Au Clair De La Lune

Commissioned by Chor Leoni Men’s Choir

I’m really inspired by children’s poetry and I love setting it for adult performing
ensembles. These texts work especially well in a choral context because the
narratives tend to be very direct, lean, and wholly evocative in a mystical way. Au
Clair De La Lune hints at a story of chasing love in the moonlight. We’re teased
with a few humorous sexual euphemisms but the way the story is told by the
music is anything but humorous. It’s desperate and at times, quite frightening.

This piece opens with the darkest colours and the most distant glimmer of light.
There’s a breathless and desperate, almost suffocating, paroxysm on the words,
“On n’y voit qu’un peu” (One could barely see) that claws its way into the incendiary
chord in the phrase, “On chercha le feu” (We sought the fire). While the music asserts
to us the way forward, it lacks the capacity to sustain itself. Instead, it capitulates and
we’re left to search for a different kind of fire – a more gentle and carnal one.
The choir ends up finding this fire and, in a massive conflagration, burns their
way out of the night to the light on the other side.

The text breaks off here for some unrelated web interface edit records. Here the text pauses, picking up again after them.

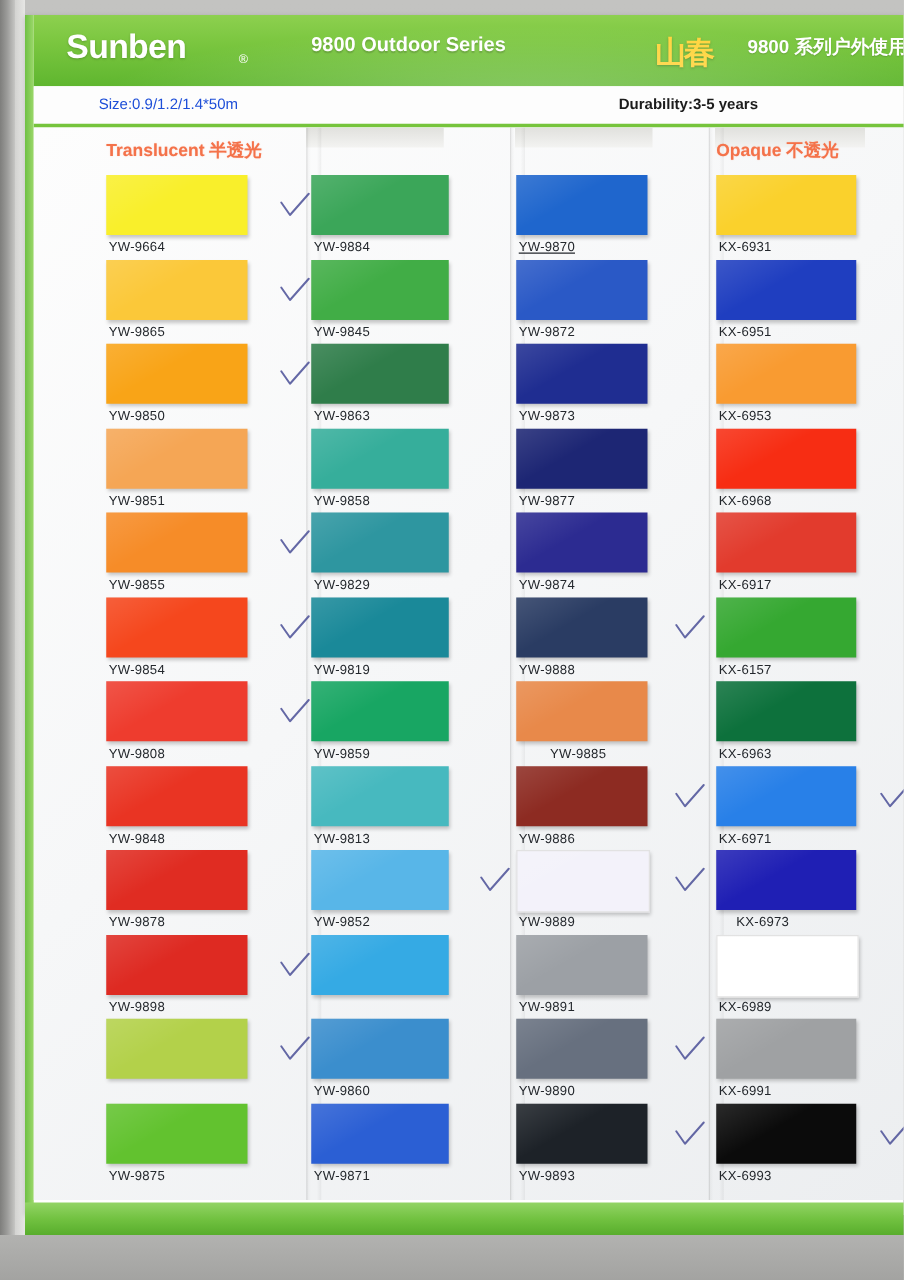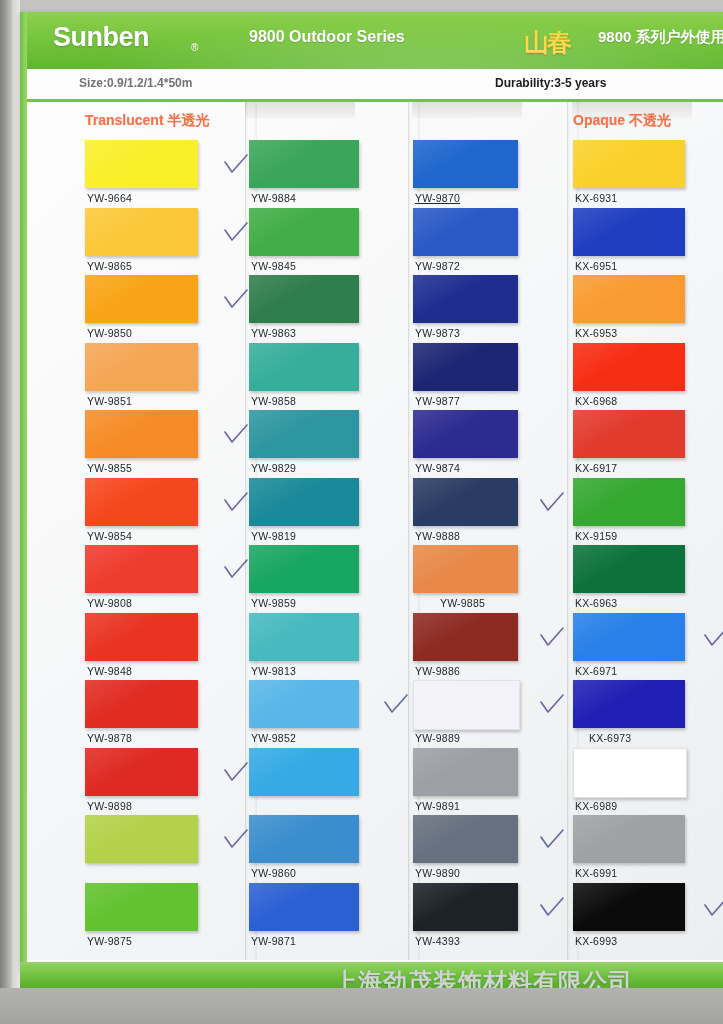"Size:0.9/1.2/1.4*50m" .info-size { color: #737373 -> #1d4ed8; font-weight: bold -> normal }
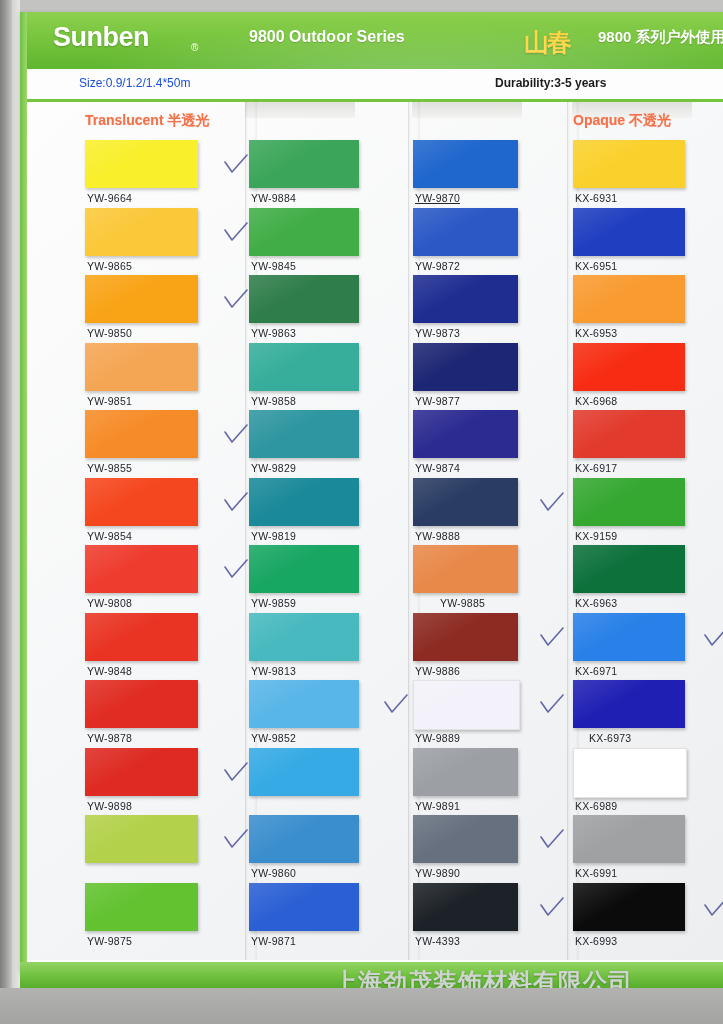"KX-9159" div.lbl { text: KX-9159 -> KX-6157 }
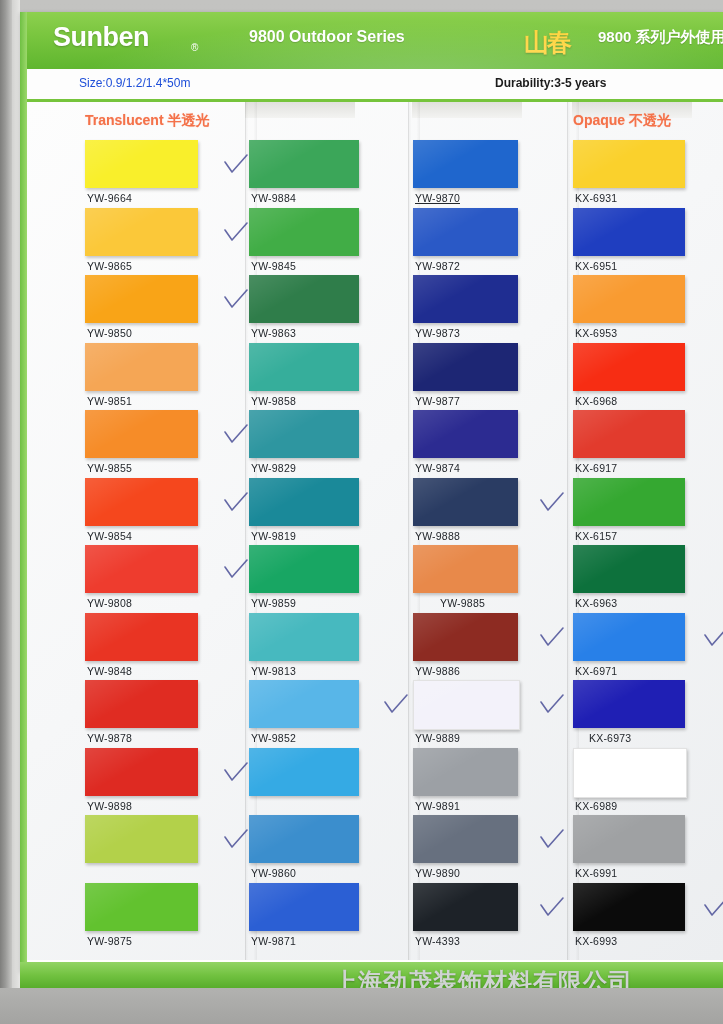"YW-4393" div.lbl { text: YW-4393 -> YW-9893 }
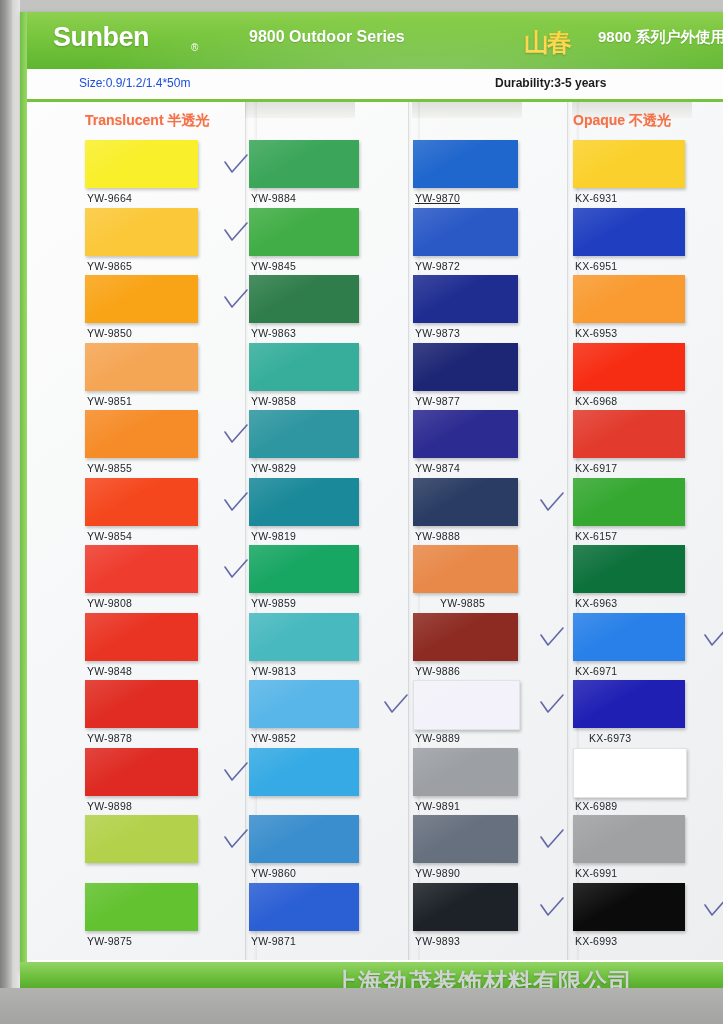"上海劲茂装饰材料有限公司" div.company { html: <div>上海劲茂装饰材料有限公司</div> -> none }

Duration approximately 6 minutes

For TTBB choir

Anonymous, 19th cent.

Au clair de la lune
Mon ami Pierrot
Prete-moi ta plume
Pour écrire un mot.

Ma chandelle est morte
Je n’ai plus de feu
Ouvre-moi ta porte
Pour l’amour de Dieu.

Au clair de la lune
Pierrot repondit
Je n’ai pas de plume
Je suis dans mon lit.

Va chez la voisine
Je crois qu’elle y est
Car dans sa cuisine
On bat le briquet.

Au clair de la lune
L’aimable Harlequin
Frappe chez la brune
Elle repond soudain.

Qui frappe de la sorte?
Il dit a son tour
Ouvrez votre porte
Pour le Dieu d’Amour.

Au clair de la lune
On n’y voit qu’un peu
On chercha la plume
On chercha du feu

En cherchant d’la sorte
Je ne sais ce qu’on trouva
Mais je sais que la porte
Sur eux se ferma.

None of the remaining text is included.